For Ferrari the development of a limited-series special like the LaFerrari represents an opportunity to experiment with all the technological solutions that will later filter down onto the production cars. Of particular significance in this context is the introduction of the hybrid system which, making full use of the Scuderia Ferrari’s F1 KERS know-how, has resulted in a solution that exalts Ferrari’s fundamental values – performance and driving thrills. The hybrid technology used, known as HY-KERS, represents the perfect combination of maximum performance and lower emissions (just 330 g/km of CO2.)
The LaFerrari is equipped with dynamic controls that are integrated for the first time ever on a Ferrari road car with active aerodynamics and the HY-KERS system. A very advanced and uncompromising approach was also taken with the interior design which features an HMI inspired by F1 single-seaters.


The choice of a chassis and bodyshell made of composite materials

To attain the performance goals set for the LaFerrari, Ferrari drew not only on the Scuderia’s F1 experience in the choice of materials, design and engineering, but brought in the expertise of Rory Byrne, the legendary F1 designer who was responsible for no fewer than 11 of Ferrari’s World Championship-winning cars. A working group of GT and F1 engineers designed a chassis which would provide maximum rigidity and minimum weight, despite the constraints imposed by incorporating the hybrid system. During the engineering phase a number of functions were integrated within the chassis design to reduce weight. One example is the seat structure which is part of the chassis, lowering weight and ensuring a more compact architecture and a lower centre of gravity.These uncompromising solutions guaranteed a significant improvement in performance characteristics over the chassis of the Enzo Ferrari, with torsional rigidity increased by 27 per cent and beam stiffness up by 22 per cent, while weight has dropped by 20 per cent. The chassis is built entirely in-house in Maranello alongside the F1 single-seaters using the Scuderia’s materials and production processes. Just like in F1, pre-preg composites of aeronautical derivation are employed: four different types of carbon-fibre are used, because each area of the body-in-black is engineered to guarantee the functional requirements it has to meet.


Most of the tub is made of T800 – a first in the automotive sector – with both fabric and unidirectional tape being strategically hand laid up to ensure that the right material is in the right place. T1000 unidirectional tape and fabric is used in areas that are important for passenger compartment protection, such as the doors and the sills. Its high energy absorption characteristics pass the strictest side-impact legislation norms. Structural elements of the body are made using M46J unidirectional tape and fabric which is extremely rigid, but lightweight.

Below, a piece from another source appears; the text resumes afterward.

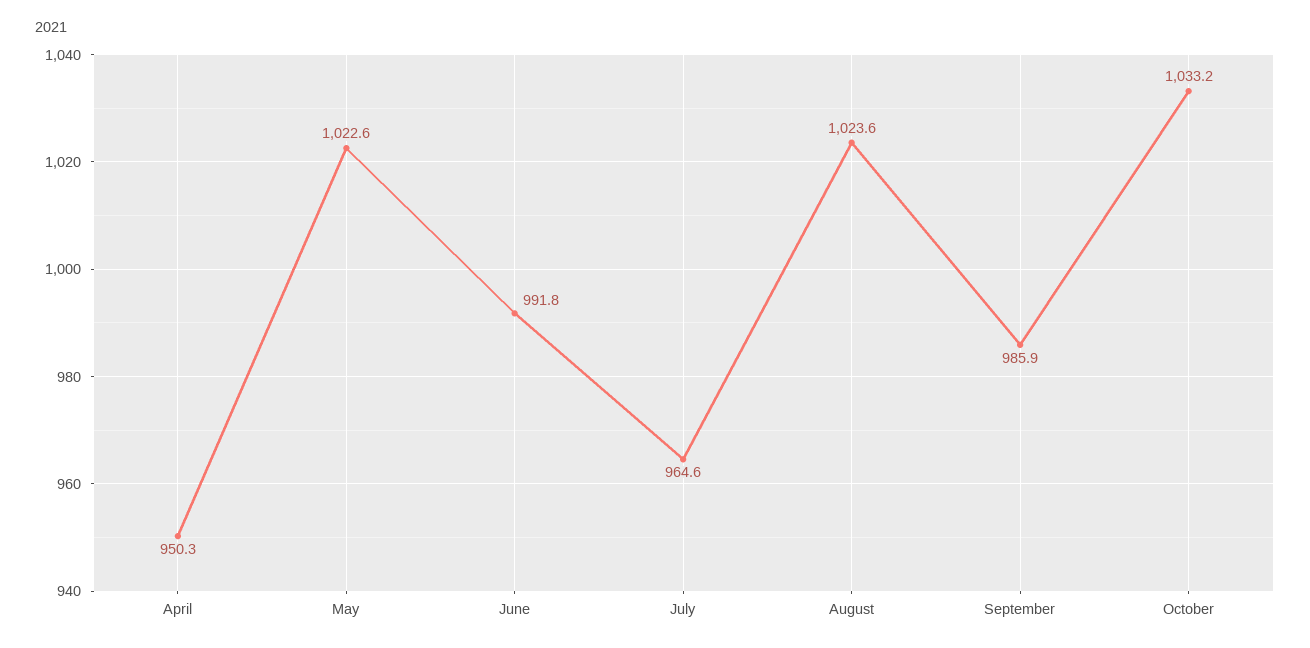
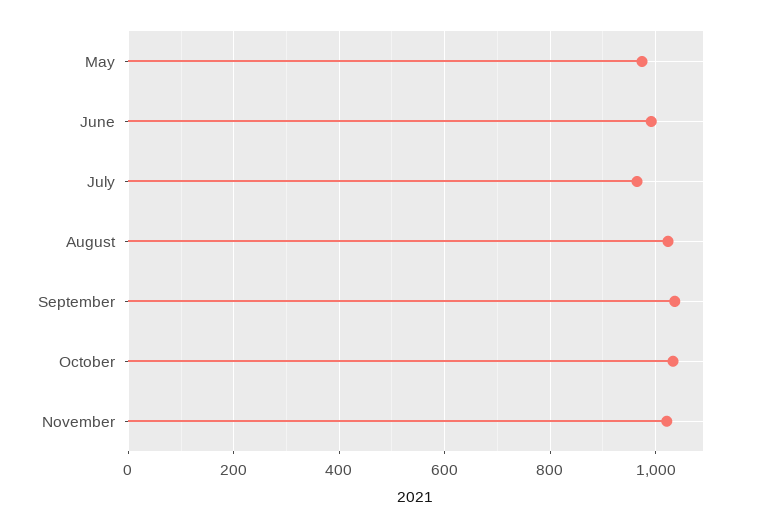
April: 950.3 -> none
May: 1022.6 -> 980
September: 985.9 -> 1040
November: none -> 1020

For the underbody, carbon-fibre is combined with another specialist composite material, Kevlar®, which is used to protect the carbon structure from road debris damage.The multi-material approach was adopted for the entire body-in-black in order to reduce the number of components to the benefit of lower weight. An example is the one-piece rear section, which is a single piece hand laid-up using a combination of M46J and T800 carbon-fibres to obtain a very lightweight, yet rigid structure. The carbon-fibre is cured in the same autoclaves used for the F1 chassis in two phases between 130°and 150° C using vacuum bags to remove any voids in the laminate.